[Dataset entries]
=== Section Start ===

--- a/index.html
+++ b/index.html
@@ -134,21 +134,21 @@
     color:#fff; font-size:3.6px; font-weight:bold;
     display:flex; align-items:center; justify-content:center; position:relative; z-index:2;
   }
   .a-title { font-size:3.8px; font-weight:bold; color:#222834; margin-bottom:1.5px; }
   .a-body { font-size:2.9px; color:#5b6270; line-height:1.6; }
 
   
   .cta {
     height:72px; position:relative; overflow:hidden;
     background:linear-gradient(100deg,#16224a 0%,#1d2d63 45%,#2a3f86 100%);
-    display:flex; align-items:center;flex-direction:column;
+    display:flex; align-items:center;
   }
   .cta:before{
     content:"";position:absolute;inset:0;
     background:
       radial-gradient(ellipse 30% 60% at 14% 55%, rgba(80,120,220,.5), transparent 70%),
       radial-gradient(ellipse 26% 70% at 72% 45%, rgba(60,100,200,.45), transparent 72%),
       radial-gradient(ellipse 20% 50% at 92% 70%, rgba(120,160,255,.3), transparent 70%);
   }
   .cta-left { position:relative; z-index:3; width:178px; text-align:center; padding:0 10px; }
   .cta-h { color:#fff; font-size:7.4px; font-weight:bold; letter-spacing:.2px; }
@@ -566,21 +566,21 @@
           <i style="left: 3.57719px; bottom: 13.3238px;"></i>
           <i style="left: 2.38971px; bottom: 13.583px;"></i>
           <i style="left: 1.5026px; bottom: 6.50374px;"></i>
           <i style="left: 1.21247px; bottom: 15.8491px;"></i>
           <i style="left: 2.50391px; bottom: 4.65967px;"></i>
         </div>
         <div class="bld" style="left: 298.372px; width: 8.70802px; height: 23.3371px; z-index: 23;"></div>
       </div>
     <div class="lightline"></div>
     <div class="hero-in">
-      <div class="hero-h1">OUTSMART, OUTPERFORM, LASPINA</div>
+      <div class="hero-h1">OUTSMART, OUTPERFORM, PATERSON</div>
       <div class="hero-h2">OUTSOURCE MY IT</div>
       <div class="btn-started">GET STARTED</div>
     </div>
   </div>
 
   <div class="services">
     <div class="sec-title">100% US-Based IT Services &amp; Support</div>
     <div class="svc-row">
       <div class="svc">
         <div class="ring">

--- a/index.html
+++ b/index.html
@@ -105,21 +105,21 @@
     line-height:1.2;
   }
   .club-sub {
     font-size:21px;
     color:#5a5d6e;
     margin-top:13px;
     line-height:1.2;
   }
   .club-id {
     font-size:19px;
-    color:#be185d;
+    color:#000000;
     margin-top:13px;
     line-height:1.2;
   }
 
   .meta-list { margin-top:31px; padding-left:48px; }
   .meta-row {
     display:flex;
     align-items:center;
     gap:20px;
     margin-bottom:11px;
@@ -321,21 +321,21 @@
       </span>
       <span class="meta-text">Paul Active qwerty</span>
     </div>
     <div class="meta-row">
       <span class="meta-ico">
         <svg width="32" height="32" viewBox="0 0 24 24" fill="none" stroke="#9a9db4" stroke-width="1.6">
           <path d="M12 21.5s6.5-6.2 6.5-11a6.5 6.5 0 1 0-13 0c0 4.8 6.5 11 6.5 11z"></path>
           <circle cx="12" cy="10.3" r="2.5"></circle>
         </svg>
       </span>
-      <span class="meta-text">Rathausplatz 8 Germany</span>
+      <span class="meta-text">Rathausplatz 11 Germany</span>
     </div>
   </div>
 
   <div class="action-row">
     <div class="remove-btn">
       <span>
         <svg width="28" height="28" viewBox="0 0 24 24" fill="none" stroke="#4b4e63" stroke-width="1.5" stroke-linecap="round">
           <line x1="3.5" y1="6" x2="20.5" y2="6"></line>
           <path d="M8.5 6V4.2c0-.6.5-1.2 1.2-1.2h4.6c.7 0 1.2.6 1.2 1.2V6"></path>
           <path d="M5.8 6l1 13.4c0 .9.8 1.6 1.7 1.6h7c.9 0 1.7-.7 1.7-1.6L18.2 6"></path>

=== Section End ===
=== Section Start ===

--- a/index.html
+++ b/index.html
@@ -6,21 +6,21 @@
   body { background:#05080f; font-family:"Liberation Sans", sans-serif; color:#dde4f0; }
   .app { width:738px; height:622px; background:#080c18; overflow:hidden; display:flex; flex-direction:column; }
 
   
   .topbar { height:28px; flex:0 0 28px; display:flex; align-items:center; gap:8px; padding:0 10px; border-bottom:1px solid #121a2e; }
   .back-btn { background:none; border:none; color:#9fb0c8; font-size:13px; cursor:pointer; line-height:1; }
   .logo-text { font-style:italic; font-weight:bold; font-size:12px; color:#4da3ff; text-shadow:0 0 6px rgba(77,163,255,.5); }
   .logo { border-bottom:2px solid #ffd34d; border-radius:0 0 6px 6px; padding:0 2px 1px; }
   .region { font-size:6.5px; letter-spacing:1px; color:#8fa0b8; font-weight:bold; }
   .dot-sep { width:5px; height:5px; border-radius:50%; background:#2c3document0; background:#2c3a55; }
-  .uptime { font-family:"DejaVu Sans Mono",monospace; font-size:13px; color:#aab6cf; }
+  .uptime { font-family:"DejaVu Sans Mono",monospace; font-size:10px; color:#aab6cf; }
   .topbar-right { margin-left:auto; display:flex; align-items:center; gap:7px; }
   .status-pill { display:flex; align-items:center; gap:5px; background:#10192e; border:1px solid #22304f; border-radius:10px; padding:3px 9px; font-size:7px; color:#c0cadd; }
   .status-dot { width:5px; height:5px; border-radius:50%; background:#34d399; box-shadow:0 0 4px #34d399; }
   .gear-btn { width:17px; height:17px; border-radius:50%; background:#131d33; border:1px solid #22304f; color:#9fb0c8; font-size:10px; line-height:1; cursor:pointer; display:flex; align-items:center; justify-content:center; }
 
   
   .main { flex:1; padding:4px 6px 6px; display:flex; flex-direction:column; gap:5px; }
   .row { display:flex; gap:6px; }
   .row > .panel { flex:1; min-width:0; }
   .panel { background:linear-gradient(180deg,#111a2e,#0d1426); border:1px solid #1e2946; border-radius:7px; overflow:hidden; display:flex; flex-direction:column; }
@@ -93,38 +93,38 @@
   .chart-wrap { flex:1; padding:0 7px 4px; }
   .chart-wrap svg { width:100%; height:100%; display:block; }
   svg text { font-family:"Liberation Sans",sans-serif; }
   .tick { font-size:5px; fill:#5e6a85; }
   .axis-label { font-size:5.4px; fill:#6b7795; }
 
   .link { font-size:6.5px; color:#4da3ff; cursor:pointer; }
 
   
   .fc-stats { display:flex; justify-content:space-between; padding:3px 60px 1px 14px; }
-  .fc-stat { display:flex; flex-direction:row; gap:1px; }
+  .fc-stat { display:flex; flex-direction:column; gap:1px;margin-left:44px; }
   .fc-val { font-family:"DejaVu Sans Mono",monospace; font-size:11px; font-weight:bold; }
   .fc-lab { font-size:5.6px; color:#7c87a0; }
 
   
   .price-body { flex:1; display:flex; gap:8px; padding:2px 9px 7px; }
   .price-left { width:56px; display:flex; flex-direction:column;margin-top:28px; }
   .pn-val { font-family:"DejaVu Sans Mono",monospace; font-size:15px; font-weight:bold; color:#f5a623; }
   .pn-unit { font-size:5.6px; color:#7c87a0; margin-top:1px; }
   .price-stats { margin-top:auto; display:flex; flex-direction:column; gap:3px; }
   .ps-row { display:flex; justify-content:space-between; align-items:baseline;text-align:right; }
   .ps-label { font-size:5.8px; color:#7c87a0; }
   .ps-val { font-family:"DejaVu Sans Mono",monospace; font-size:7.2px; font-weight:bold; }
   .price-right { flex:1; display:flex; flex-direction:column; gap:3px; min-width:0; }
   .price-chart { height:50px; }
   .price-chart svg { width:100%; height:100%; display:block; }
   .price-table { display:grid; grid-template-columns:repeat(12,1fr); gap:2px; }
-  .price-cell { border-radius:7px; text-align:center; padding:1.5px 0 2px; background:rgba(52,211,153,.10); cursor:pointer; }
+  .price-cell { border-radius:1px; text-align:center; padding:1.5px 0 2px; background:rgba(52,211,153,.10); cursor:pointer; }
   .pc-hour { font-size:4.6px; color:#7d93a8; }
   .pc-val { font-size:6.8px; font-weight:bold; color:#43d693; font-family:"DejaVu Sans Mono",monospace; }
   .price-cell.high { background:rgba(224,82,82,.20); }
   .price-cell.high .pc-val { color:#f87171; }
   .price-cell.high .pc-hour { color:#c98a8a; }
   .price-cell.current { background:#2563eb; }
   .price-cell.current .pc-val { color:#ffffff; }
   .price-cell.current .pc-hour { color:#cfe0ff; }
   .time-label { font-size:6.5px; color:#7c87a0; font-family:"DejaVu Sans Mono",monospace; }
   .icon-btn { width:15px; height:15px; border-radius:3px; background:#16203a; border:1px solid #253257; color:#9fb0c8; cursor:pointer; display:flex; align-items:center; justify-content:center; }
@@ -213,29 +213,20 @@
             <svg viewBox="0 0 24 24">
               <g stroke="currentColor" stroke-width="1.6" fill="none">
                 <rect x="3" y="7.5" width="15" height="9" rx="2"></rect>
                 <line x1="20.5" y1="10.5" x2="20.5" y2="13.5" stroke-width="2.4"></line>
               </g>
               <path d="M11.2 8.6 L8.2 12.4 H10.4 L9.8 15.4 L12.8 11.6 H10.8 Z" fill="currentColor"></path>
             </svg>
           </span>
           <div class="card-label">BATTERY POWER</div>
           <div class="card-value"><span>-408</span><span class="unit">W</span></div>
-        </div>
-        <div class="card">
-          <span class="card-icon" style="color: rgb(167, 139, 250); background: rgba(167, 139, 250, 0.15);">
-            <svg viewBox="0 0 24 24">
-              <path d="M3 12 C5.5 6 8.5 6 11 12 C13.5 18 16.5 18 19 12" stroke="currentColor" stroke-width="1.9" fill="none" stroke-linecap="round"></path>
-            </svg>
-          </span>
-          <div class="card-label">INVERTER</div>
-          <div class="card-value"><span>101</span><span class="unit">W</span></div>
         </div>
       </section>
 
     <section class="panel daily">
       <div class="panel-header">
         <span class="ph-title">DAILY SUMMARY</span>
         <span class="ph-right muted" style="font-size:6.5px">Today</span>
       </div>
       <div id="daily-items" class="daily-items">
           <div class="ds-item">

=== Section End ===
=== Section Start ===

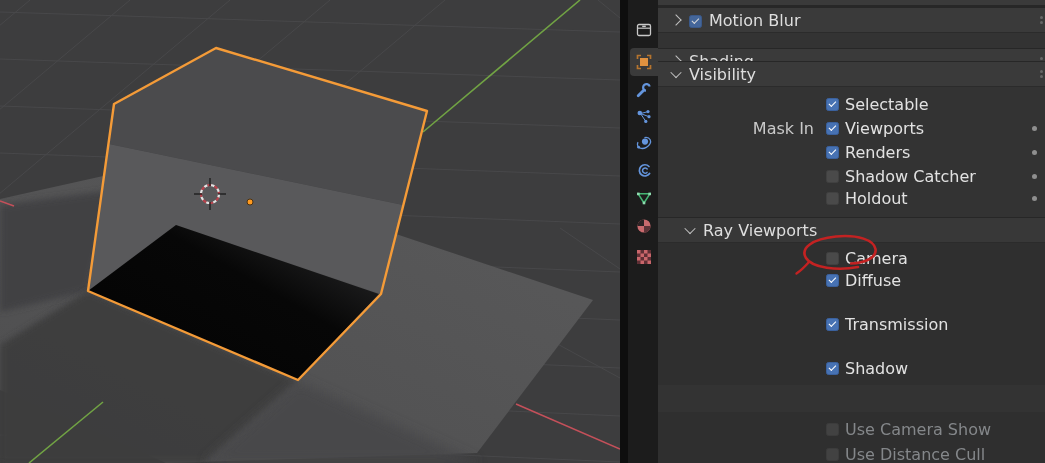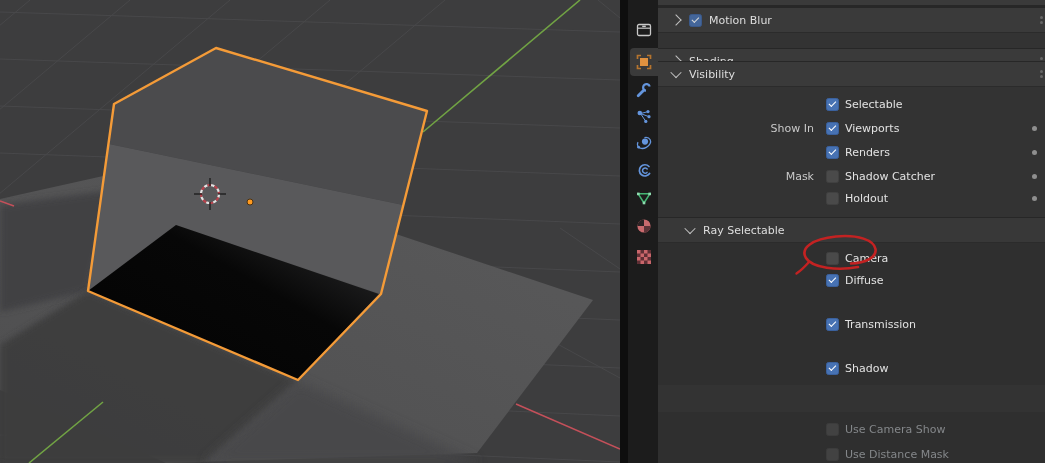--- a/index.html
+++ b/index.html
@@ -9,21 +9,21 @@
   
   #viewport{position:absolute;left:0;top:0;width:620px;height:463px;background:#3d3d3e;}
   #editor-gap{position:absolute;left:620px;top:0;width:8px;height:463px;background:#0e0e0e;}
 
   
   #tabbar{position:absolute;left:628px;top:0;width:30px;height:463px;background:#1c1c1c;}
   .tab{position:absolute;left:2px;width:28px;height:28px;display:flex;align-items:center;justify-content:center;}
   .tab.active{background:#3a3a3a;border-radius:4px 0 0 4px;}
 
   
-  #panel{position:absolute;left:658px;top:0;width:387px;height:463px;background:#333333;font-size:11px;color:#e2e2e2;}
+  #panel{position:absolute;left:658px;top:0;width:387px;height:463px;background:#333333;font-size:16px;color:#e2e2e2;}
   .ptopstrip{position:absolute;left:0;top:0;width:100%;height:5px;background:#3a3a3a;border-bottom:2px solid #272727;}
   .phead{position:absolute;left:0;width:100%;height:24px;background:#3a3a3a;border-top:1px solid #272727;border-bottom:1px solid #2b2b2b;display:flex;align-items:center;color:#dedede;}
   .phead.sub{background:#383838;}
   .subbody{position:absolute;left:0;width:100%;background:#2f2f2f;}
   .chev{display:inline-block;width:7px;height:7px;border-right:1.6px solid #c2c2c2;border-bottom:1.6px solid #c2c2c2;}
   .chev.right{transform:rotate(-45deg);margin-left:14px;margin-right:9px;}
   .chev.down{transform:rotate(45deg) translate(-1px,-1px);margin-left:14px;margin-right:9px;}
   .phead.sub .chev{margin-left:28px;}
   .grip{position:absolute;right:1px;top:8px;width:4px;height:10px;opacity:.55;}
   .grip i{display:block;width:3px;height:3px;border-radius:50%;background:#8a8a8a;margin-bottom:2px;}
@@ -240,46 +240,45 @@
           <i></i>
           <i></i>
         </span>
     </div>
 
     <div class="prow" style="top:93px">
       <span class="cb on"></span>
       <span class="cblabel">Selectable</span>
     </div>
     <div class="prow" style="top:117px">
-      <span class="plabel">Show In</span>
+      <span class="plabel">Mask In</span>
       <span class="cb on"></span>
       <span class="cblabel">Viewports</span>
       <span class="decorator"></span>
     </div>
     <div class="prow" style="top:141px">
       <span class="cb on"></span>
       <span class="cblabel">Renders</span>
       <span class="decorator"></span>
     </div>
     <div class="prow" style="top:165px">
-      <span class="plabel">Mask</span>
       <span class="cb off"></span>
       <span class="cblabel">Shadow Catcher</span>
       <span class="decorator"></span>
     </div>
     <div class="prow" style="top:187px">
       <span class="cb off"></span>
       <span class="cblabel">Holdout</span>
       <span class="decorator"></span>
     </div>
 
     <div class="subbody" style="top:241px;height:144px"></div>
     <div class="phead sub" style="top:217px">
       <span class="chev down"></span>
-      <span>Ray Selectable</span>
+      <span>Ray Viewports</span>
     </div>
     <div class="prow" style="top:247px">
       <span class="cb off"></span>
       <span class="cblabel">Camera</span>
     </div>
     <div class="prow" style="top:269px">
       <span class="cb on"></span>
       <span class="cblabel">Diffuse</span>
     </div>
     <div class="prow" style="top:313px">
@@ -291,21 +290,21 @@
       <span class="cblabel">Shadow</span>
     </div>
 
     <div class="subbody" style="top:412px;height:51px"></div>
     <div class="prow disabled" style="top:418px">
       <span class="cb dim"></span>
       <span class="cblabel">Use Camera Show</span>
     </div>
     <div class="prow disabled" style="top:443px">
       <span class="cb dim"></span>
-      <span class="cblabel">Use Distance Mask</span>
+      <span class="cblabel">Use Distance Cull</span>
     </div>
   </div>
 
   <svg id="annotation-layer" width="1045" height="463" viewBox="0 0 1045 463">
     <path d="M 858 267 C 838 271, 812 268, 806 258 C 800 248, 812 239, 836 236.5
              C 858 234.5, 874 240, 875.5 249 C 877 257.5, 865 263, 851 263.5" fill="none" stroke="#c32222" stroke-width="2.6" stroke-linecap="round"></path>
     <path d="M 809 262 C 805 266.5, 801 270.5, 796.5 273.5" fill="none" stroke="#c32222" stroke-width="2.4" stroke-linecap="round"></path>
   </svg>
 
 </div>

=== Section End ===

=== How to complete this task ===
Go through the data and copy every line that includes "auto".

=== Answer ===
   .topbar-right { margin-left:auto; display:flex; align-items:center; gap:7px; }
   .price-stats { margin-top:auto; display:flex; flex-direction:column; gap:3px; }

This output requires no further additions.